(Change detection outputs)

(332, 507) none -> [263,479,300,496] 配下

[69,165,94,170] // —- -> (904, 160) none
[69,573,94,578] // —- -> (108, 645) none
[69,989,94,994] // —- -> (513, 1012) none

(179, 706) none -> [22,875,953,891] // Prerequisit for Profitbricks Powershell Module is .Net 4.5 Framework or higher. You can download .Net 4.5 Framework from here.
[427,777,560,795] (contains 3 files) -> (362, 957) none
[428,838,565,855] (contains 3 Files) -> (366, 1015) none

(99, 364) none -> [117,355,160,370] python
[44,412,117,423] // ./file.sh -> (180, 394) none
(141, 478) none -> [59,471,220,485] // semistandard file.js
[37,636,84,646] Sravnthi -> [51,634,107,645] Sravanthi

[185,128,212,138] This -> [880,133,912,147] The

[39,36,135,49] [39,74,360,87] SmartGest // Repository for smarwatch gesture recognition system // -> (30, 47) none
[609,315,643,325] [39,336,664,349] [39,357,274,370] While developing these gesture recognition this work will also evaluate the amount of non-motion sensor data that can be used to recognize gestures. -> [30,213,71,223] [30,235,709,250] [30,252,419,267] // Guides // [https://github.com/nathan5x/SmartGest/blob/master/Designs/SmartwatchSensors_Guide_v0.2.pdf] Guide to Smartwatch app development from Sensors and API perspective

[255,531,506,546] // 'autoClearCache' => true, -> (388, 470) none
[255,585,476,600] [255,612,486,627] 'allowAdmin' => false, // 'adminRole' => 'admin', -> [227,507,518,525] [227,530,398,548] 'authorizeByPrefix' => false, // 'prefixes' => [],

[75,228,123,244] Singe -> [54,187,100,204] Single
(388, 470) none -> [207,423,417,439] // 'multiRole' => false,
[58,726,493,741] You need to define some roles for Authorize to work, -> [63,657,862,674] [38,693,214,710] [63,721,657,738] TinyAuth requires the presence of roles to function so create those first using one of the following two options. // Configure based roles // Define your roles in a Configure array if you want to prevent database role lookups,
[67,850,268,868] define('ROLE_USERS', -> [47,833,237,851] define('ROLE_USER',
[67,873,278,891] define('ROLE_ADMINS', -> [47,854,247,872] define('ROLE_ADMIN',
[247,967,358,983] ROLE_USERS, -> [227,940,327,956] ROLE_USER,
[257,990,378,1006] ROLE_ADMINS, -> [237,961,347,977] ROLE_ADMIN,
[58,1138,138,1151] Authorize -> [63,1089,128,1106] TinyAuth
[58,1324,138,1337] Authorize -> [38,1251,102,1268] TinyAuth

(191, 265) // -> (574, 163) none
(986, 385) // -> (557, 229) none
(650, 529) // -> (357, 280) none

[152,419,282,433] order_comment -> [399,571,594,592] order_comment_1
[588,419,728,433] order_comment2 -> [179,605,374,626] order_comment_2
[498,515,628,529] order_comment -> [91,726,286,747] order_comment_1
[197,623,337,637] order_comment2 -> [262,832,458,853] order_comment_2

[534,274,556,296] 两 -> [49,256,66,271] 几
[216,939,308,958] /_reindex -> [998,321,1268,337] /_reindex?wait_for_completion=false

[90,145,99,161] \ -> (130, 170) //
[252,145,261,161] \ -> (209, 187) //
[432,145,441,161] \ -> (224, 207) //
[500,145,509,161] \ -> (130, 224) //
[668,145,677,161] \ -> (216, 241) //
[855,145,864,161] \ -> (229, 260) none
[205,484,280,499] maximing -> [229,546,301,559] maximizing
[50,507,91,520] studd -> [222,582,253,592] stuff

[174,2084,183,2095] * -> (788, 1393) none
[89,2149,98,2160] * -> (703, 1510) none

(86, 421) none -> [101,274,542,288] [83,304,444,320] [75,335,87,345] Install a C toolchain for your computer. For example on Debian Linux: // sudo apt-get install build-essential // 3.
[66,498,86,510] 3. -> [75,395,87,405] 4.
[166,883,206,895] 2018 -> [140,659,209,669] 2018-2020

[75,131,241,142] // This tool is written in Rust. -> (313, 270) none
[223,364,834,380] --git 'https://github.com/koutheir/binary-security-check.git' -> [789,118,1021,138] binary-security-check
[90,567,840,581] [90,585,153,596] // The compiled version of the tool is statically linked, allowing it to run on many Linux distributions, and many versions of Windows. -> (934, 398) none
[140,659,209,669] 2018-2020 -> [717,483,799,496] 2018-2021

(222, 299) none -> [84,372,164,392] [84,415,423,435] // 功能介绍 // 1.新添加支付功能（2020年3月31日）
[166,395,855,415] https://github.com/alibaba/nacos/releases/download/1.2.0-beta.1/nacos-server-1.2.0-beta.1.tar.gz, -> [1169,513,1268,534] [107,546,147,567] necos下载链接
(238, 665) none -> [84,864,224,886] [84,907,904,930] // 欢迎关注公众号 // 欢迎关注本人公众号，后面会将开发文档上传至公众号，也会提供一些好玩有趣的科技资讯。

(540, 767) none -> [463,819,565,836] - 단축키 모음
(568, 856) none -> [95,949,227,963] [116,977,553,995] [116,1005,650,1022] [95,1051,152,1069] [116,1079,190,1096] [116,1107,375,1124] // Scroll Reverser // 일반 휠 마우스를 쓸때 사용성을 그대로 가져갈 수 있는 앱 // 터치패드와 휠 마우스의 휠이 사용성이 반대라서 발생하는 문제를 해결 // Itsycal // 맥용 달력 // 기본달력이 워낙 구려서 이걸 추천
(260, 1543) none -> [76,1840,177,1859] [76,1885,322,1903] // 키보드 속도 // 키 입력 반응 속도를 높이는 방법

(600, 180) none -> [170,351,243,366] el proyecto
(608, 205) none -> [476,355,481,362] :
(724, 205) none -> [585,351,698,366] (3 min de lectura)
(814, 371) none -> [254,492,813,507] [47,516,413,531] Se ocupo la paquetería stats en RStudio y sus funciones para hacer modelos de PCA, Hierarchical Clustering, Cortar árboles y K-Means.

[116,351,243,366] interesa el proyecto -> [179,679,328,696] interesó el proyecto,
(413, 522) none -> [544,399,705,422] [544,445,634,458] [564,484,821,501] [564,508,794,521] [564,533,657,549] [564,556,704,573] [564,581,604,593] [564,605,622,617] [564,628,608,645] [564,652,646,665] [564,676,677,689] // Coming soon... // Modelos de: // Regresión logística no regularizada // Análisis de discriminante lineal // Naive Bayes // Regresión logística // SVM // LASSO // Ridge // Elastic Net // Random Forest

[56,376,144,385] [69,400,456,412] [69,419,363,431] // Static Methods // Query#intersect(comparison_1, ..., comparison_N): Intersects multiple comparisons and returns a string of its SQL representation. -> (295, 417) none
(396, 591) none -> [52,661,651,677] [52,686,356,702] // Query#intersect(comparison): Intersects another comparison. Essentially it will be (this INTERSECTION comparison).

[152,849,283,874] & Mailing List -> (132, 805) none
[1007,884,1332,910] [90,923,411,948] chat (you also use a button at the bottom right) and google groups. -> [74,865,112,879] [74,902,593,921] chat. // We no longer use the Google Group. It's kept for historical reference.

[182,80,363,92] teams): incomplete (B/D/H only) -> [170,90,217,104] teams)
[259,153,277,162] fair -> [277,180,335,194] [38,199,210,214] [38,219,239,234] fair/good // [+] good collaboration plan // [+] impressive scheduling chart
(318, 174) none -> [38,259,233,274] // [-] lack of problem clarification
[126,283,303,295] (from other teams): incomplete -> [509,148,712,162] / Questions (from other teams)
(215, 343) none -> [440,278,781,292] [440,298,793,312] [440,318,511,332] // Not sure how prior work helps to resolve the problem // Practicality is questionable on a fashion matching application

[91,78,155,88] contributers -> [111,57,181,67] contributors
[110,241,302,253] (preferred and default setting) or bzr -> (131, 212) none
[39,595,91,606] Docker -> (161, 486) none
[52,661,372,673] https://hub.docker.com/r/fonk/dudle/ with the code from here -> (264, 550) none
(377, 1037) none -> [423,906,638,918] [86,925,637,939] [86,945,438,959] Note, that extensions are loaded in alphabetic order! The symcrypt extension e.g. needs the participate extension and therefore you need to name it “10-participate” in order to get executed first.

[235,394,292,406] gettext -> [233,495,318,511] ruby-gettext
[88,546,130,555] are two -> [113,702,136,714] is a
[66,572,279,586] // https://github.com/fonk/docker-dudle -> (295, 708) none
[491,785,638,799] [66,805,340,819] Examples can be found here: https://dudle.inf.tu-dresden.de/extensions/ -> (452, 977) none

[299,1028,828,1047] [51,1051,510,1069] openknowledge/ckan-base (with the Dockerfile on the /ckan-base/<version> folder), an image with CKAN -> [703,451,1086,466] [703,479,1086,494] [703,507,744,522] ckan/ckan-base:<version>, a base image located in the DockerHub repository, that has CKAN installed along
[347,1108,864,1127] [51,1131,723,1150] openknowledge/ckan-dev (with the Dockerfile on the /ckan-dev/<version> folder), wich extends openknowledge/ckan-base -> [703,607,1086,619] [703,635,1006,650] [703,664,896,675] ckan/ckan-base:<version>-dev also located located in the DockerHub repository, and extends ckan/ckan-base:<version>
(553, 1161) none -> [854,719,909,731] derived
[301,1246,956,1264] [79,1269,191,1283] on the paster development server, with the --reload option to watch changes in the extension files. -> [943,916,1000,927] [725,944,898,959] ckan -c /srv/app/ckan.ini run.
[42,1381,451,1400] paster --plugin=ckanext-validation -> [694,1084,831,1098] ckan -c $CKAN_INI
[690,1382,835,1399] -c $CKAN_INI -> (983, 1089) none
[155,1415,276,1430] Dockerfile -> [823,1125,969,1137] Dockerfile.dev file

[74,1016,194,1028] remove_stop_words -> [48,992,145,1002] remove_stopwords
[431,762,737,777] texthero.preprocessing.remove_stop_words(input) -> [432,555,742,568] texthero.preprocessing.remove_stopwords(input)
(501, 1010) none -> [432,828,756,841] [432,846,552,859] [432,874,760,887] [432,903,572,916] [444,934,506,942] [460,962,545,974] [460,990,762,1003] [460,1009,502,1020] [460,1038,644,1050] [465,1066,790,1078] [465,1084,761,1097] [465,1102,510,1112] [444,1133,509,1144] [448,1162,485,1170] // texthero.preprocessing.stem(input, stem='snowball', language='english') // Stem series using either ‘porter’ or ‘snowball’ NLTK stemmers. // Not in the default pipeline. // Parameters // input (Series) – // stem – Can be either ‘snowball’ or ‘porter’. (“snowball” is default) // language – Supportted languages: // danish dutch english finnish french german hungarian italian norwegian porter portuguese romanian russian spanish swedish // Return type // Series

Task description: Copy out every line of the records that the string "fonk" appears in.

Finished exercise:
[52,661,372,673] https://hub.docker.com/r/fonk/dudle/ with the code from here -> (264, 550) none
[66,572,279,586] // https://github.com/fonk/docker-dudle -> (295, 708) none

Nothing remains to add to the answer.